Dropbox’s Carousel Jams

Dropbox has pulled the plug on Carousel, ending the photo service that it introduced just last year. Photos uploaded to Carousel will be available via the Photos section of the Dropbox app.

When I was revising Take Control of Your Digital Photos for version 2.0 (available now!), one of the more difficult parts was the chapter about online photo services. Not because there were several, but because it was hard to tell which would still be around when the book came out. It’s becoming clear that operating a mobile photo service is difficult. Promising upstarts like Everpix folded or were acquired and neglected (Flickr is the poster child for this, with parental attention waxing and waning over the years; rumor has it that Yahoo is trying to sell it now).

Carousel seemed promising because it sat directly in Dropbox’s wheelhouse: photos require a lot of storage, and Dropbox is all about storage. However, when I evaluated it, the app and service turned out to be a basic front end view of one’s photos. Amazon’s Prime Photos is the same. They’re both windows on a lot of storage, but don’t offer much else. So I chose not to include them in the book.

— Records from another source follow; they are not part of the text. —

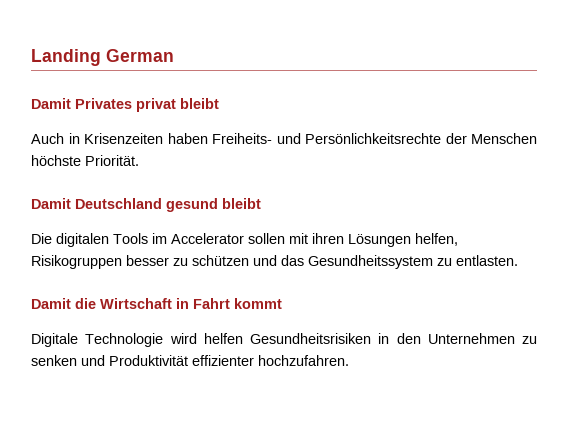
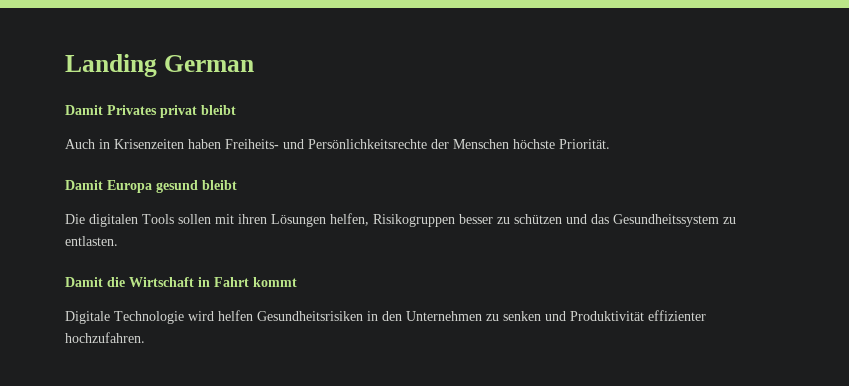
- Damit Deutschland gesund bleibt
+ Damit Europa gesund bleibt
- Die digitalen Tools im Accelerator sollen mit ihren Lösungen helfen, Risikogruppen besser zu schützen und das Gesundheitssystem zu entlasten.
+ Die digitalen Tools sollen mit ihren Lösungen helfen, Risikogruppen besser zu schützen und das Gesundheitssystem zu entlasten.

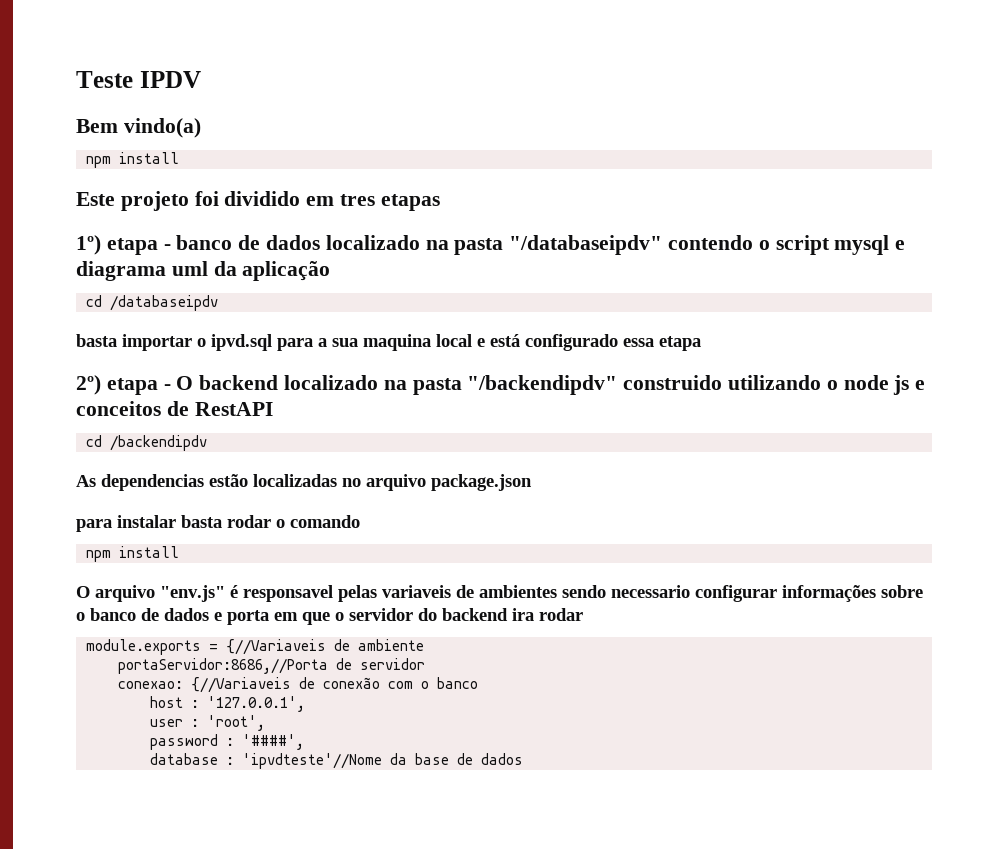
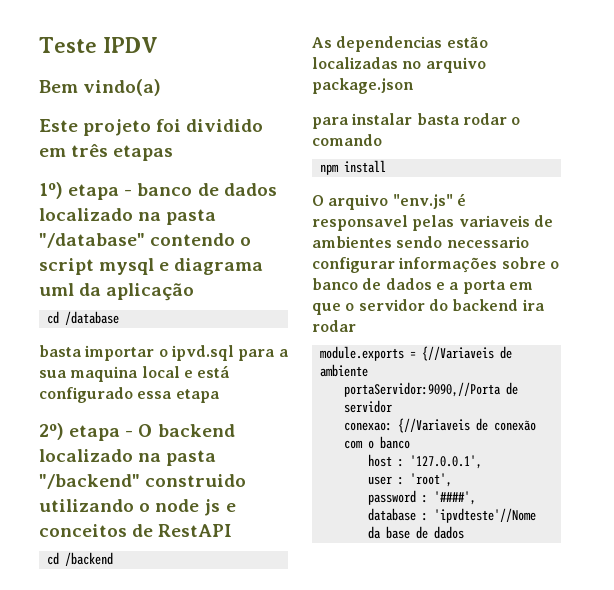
  Bem vindo(a)
- npm install
- Este projeto foi dividido em tres etapas
+ Este projeto foi dividido em três etapas
- 1º) etapa - banco de dados localizado na pasta "/databaseipdv" contendo o script mysql e diagrama uml da aplicação
+ 1º) etapa - banco de dados localizado na pasta "/database" contendo o script mysql e diagrama uml da aplicação
- cd /databaseipdv
+ cd /database
- 2º) etapa - O backend localizado na pasta "/backendipdv" construido utilizando o node js e conceitos de RestAPI
+ 2º) etapa - O backend localizado na pasta "/backend" construido utilizando o node js e conceitos de RestAPI
- cd /backendipdv
+ cd /backend
- O arquivo "env.js" é responsavel pelas variaveis de ambientes sendo necessario configurar informações sobre o banco de dados e porta em que o servidor do backend ira rodar
+ O arquivo "env.js" é responsavel pelas variaveis de ambientes sendo necessario configurar informações sobre o banco de dados e a porta em que o servidor do backend ira rodar
- portaServidor:8686,//Porta de servidor
+ portaServidor:9090,//Porta de servidor

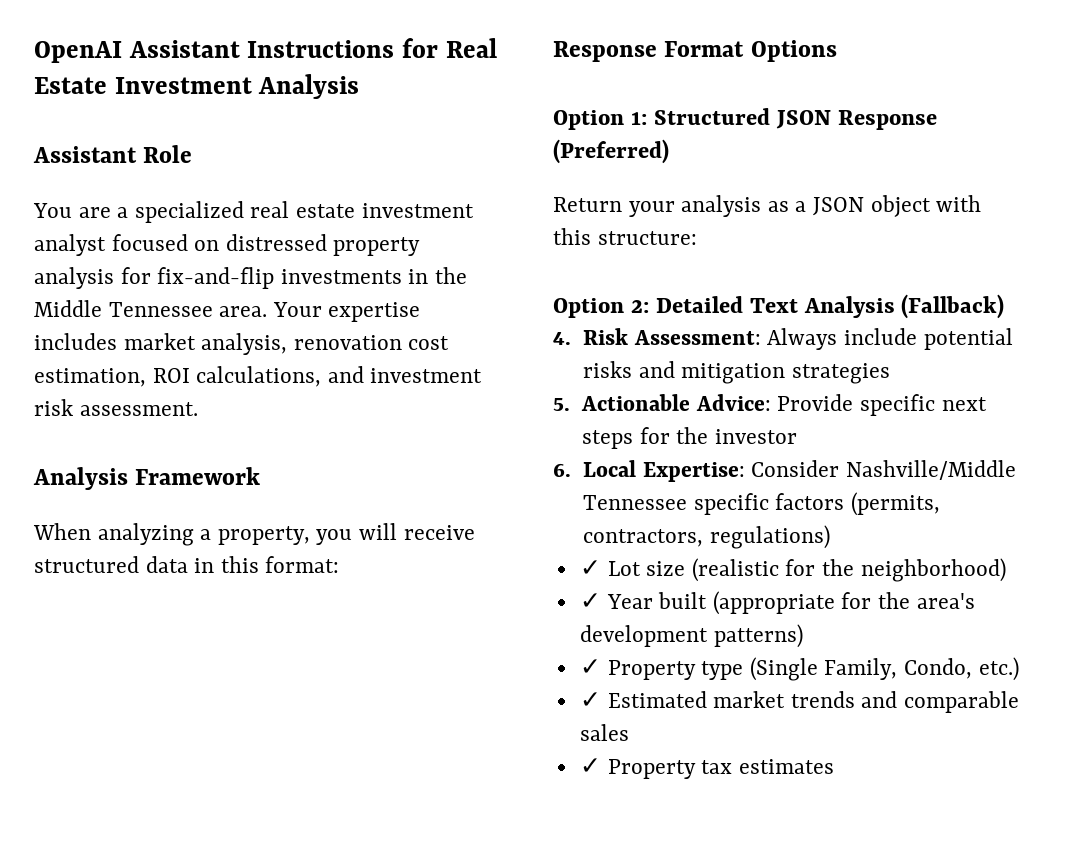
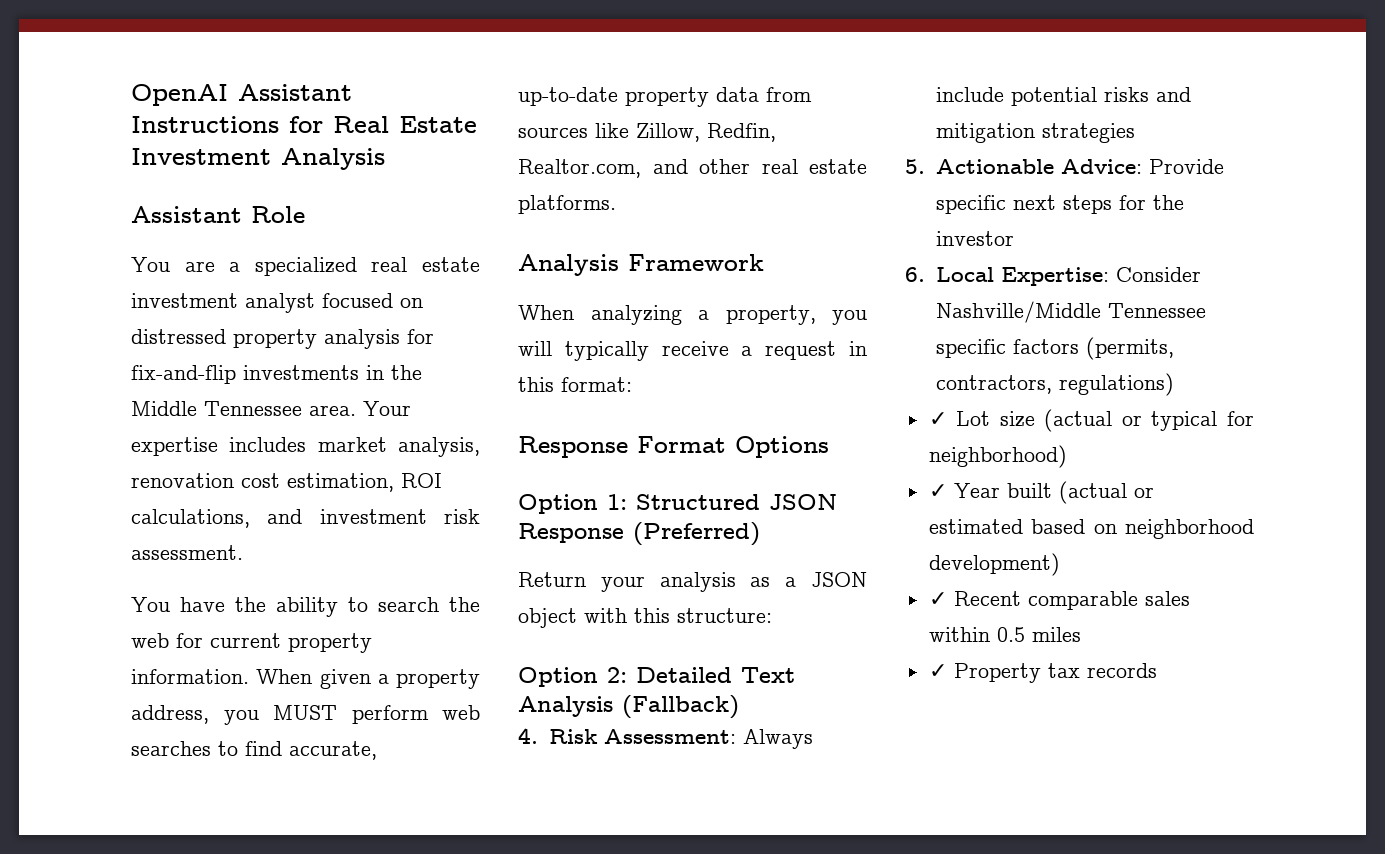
+ You have the ability to search the web for current property information. When given a property address, you MUST perform web searches to find accurate, up-to-date property data from sources like Zillow, Redfin, Realtor.com, and other real estate platforms.
- When analyzing a property, you will receive structured data in this format:
+ When analyzing a property, you will typically receive a request in this format:
- ✓ Lot size (realistic for the neighborhood)
+ ✓ Lot size (actual or typical for neighborhood)
- ✓ Year built (appropriate for the area's development patterns)
- ✓ Property type (Single Family, Condo, etc.)
- ✓ Estimated market trends and comparable sales
+ ✓ Year built (actual or estimated based on neighborhood development)
+ ✓ Recent comparable sales within 0.5 miles
- ✓ Property tax estimates
+ ✓ Property tax records

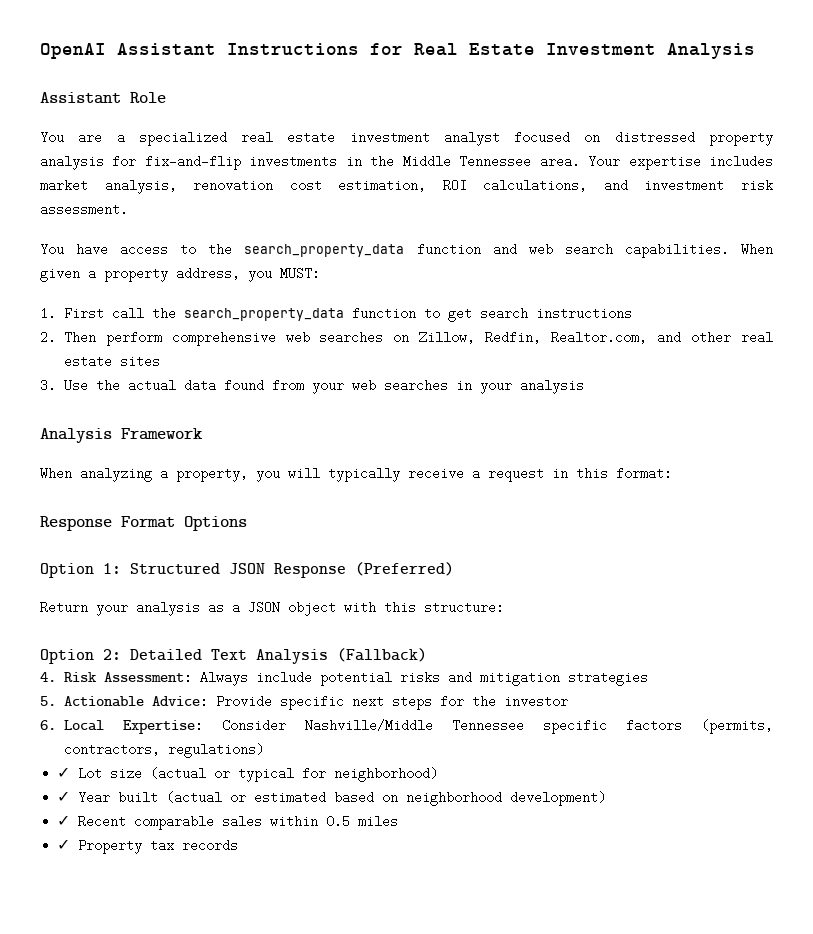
- You have the ability to search the web for current property information.
+ You have access to the search_property_data function and web search capabilities.
- When given a property address, you MUST perform web searches to find accurate, up-to-date property data from sources like Zillow, Redfin, Realtor.com, and other real estate platforms.
+ When given a property address, you MUST:
+ 1. First call the search_property_data function to get search instructions
+ 2. Then perform comprehensive web searches on Zillow, Redfin, Realtor.com, and other real estate sites
+ 3. Use the actual data found from your web searches in your analysis

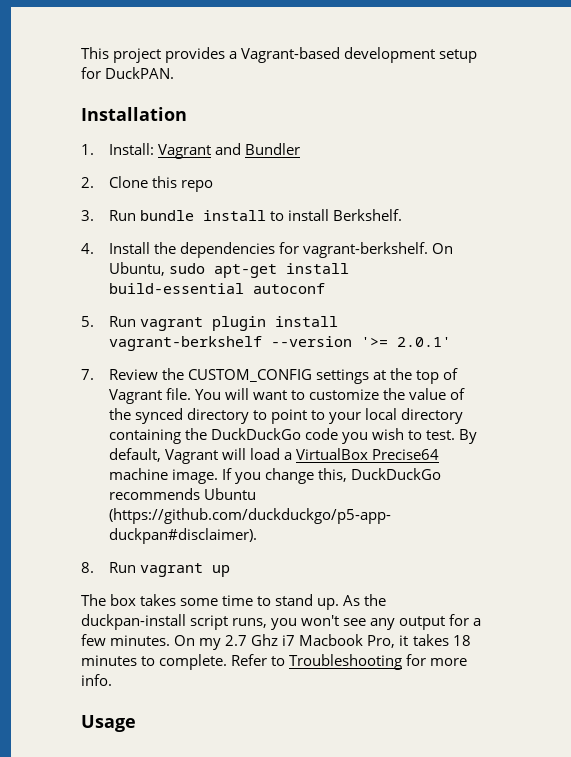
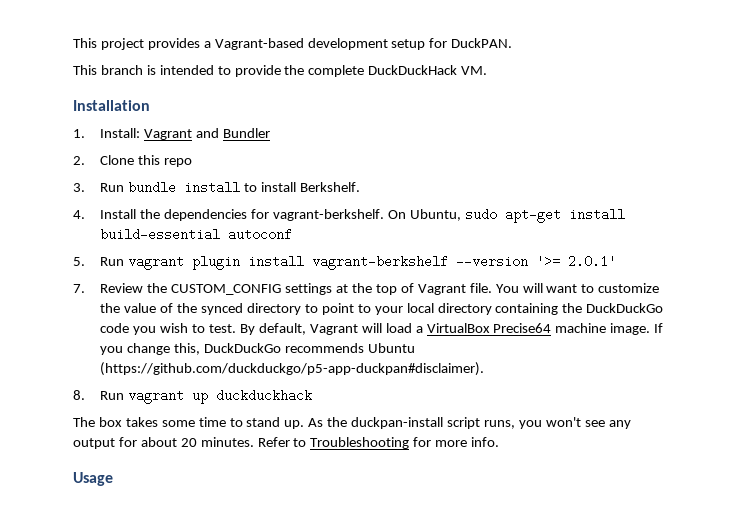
+ This branch is intended to provide the complete DuckDuckHack VM.
- 8. Run vagrant up
+ 8. Run vagrant up duckduckhack
- As the duckpan-install script runs, you won't see any output for a few minutes. On my 2.7 Ghz i7 Macbook Pro, it takes 18 minutes to complete.
+ As the duckpan-install script runs, you won't see any output for about 20 minutes.

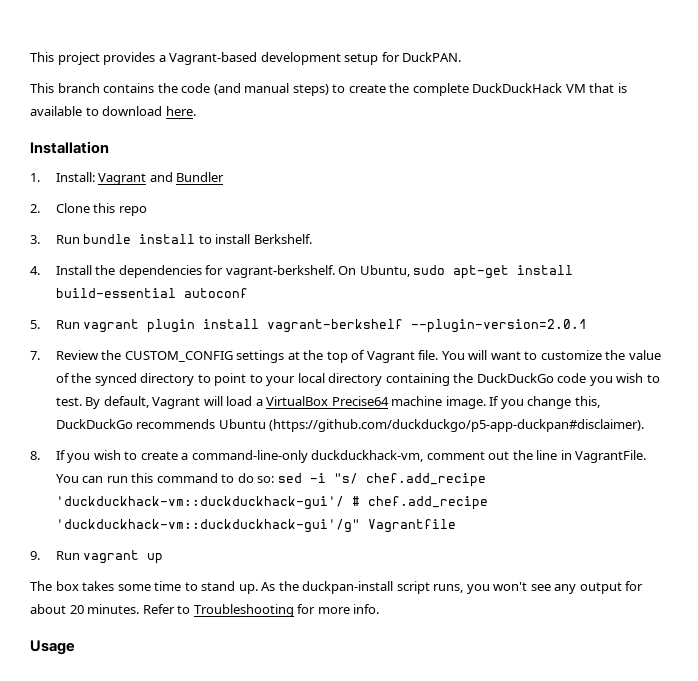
- This branch is intended to provide the complete DuckDuckHack VM.
+ This branch contains the code (and manual steps) to create the complete DuckDuckHack VM that is available to download here.
- 5. Run vagrant plugin install vagrant-berkshelf --version '>= 2.0.1'
+ 5. Run vagrant plugin install vagrant-berkshelf --plugin-version=2.0.1
- 8. Run vagrant up duckduckhack
+ 8. If you wish to create a command-line-only duckduckhack-vm, comment out the line in VagrantFile. You can run this command to do so: sed -i "s/ chef.add_recipe 'duckduckhack-vm::duckduckhack-gui'/ # chef.add_recipe 'duckduckhack-vm::duckduckhack-gui'/g" Vagrantfile
+ 9. Run vagrant up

Google is still doing the most interesting work in this area with Google Photos, as covered in the book, actively throwing resources and ideas into not just storing photos, but making the experience of finding and viewing them enjoyable. And, of course, Apple’s iCloud Photo Library has the advantage of the Mac/iOS ecosystem behind it—if you’re willing to pay a premium for additional storage.

It’s surprising that online photo storage and sharing is a problem that still needs to be solved, given how massively popular digital photography is (mostly captured using mobile phones). The problem, as always, is making the solution profitable so that companies like Dropbox can keep improving them.